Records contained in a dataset
------------------------------------
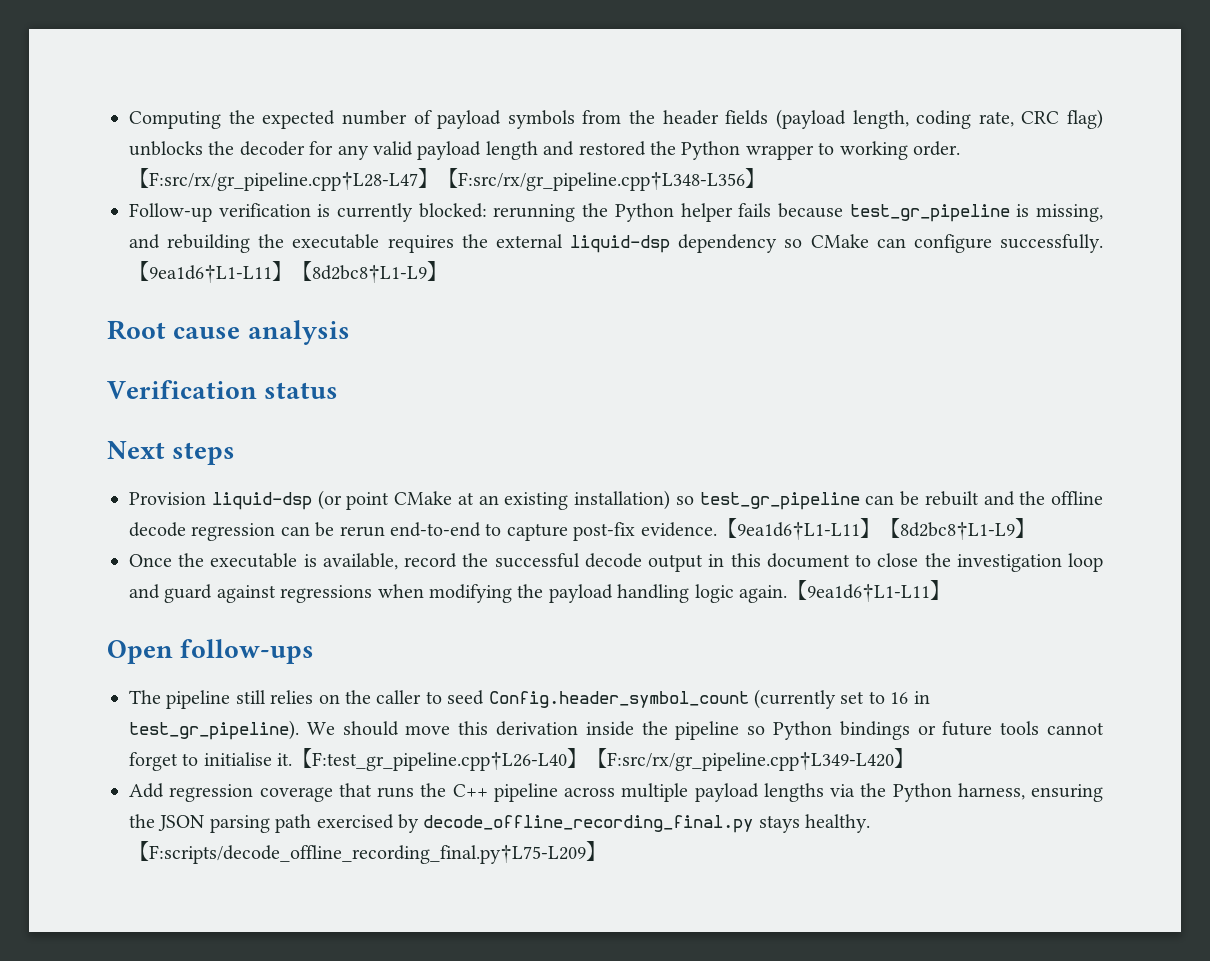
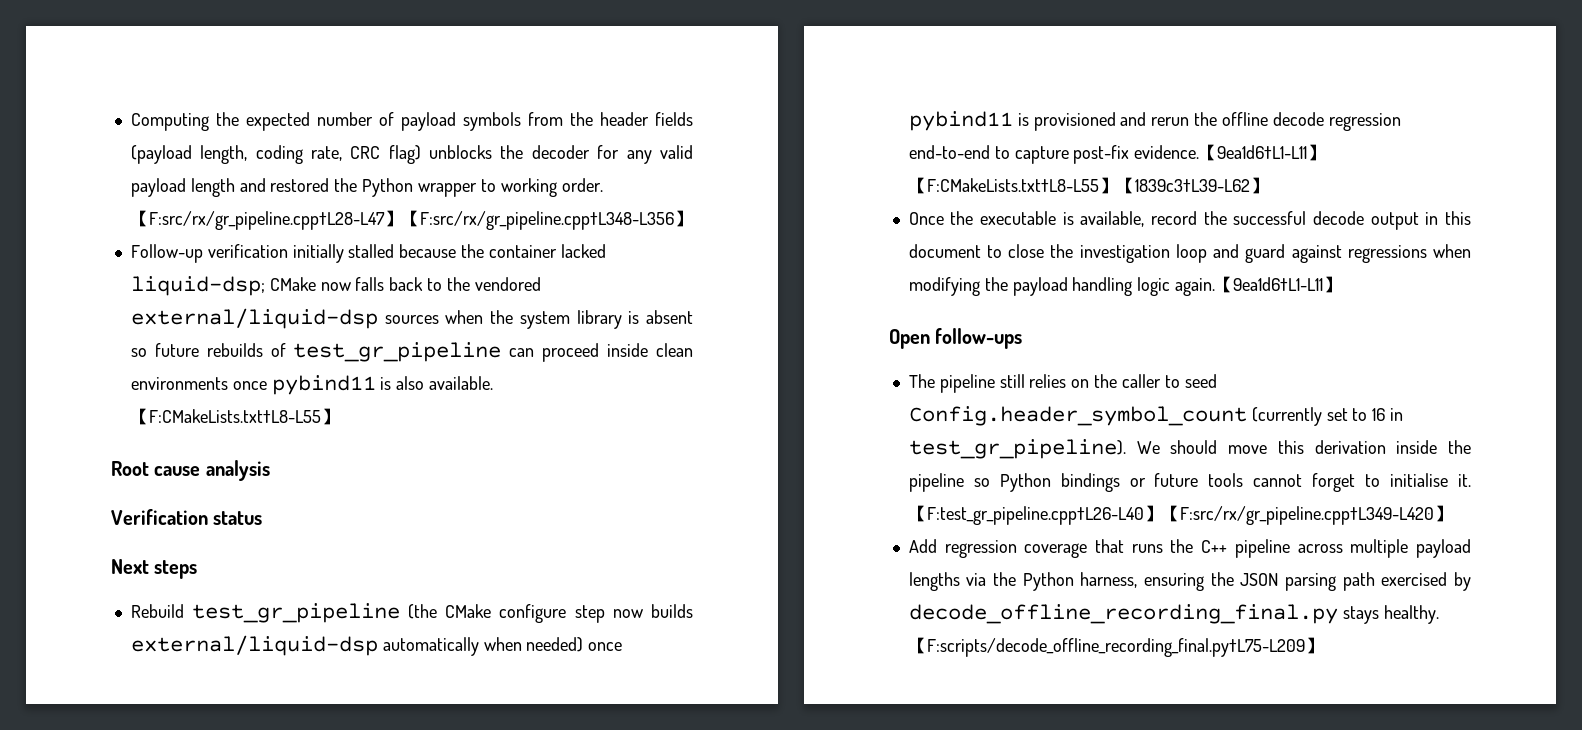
- Follow-up verification is currently blocked: rerunning the Python helper fails because test_gr_pipeline is missing, and rebuilding the executable requires the external liquid-dsp dependency so CMake can configure successfully.【9ea1d6†L1-L11】【8d2bc8†L1-L9】
+ Follow-up verification initially stalled because the container lacked liquid-dsp; CMake now falls back to the vendored external/liquid-dsp sources when the system library is absent so future rebuilds of test_gr_pipeline can proceed inside clean environments once pybind11 is also available.【F:CMakeLists.txt†L8-L55】
- Provision liquid-dsp (or point CMake at an existing installation) so test_gr_pipeline can be rebuilt and the offline decode regression can be rerun end-to-end to capture post-fix evidence.【9ea1d6†L1-L11】【8d2bc8†L1-L9】
+ Rebuild test_gr_pipeline (the CMake configure step now builds external/liquid-dsp automatically when needed) once pybind11 is provisioned and rerun the offline decode regression end-to-end to capture post-fix evidence.【9ea1d6†L1-L11】【F:CMakeLists.txt†L8-L55】【1839c3†L39-L62】

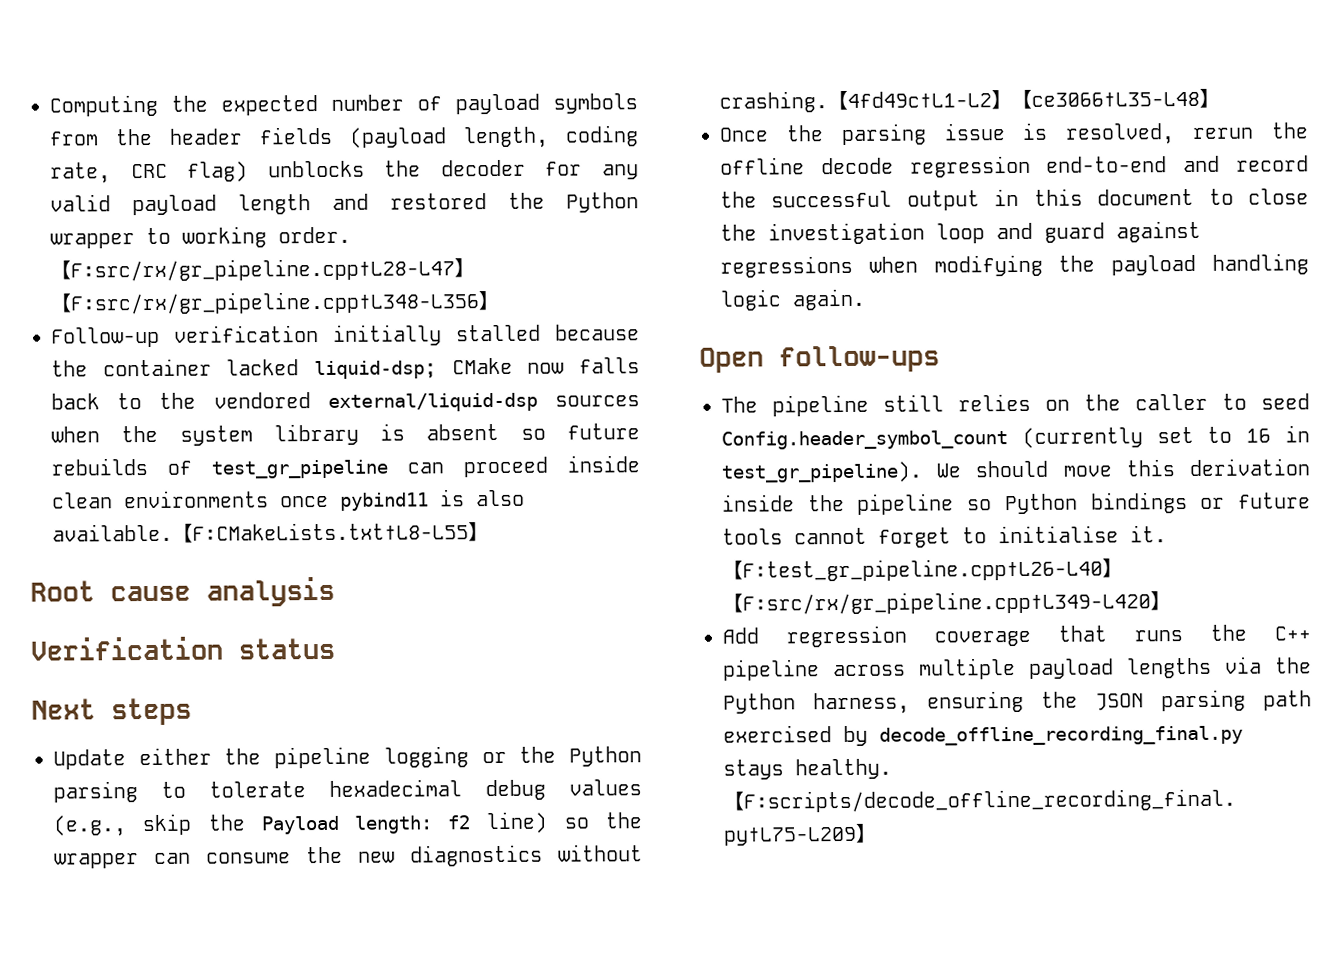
- Rebuild test_gr_pipeline (the CMake configure step now builds external/liquid-dsp automatically when needed) once pybind11 is provisioned and rerun the offline decode regression end-to-end to capture post-fix evidence.【9ea1d6†L1-L11】【F:CMakeLists.txt†L8-L55】【1839c3†L39-L62】
- Once the executable is available, record the successful decode output in this document to close the investigation loop and guard against regressions when modifying the payload handling logic again.【9ea1d6†L1-L11】
+ Update either the pipeline logging or the Python parsing to tolerate hexadecimal debug values (e.g., skip the Payload length: f2 line) so the wrapper can consume the new diagnostics without crashing.【4fd49c†L1-L2】【ce3066†L35-L48】
+ Once the parsing issue is resolved, rerun the offline decode regression end-to-end and record the successful output in this document to close the investigation loop and guard against regressions when modifying the payload handling logic again.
------------------------------------
• **ABOUT THIS TASK**
Note every line of the entries in which "external" appears, and copy it down.

• **YOUR SOLUTION**
- Follow-up verification is currently blocked: rerunning the Python helper fails because test_gr_pipeline is missing, and rebuilding the executable requires the external liquid-dsp dependency so CMake can configure successfully.【9ea1d6†L1-L11】【8d2bc8†L1-L9】
+ Follow-up verification initially stalled because the container lacked liquid-dsp; CMake now falls back to the vendored external/liquid-dsp sources when the system library is absent so future rebuilds of test_gr_pipeline can proceed inside clean environments once pybind11 is also available.【F:CMakeLists.txt†L8-L55】
+ Rebuild test_gr_pipeline (the CMake configure step now builds external/liquid-dsp automatically when needed) once pybind11 is provisioned and rerun the offline decode regression end-to-end to capture post-fix evidence.【9ea1d6†L1-L11】【F:CMakeLists.txt†L8-L55】【1839c3†L39-L62】
- Rebuild test_gr_pipeline (the CMake configure step now builds external/liquid-dsp automatically when needed) once pybind11 is provisioned and rerun the offline decode regression end-to-end to capture post-fix evidence.【9ea1d6†L1-L11】【F:CMakeLists.txt†L8-L55】【1839c3†L39-L62】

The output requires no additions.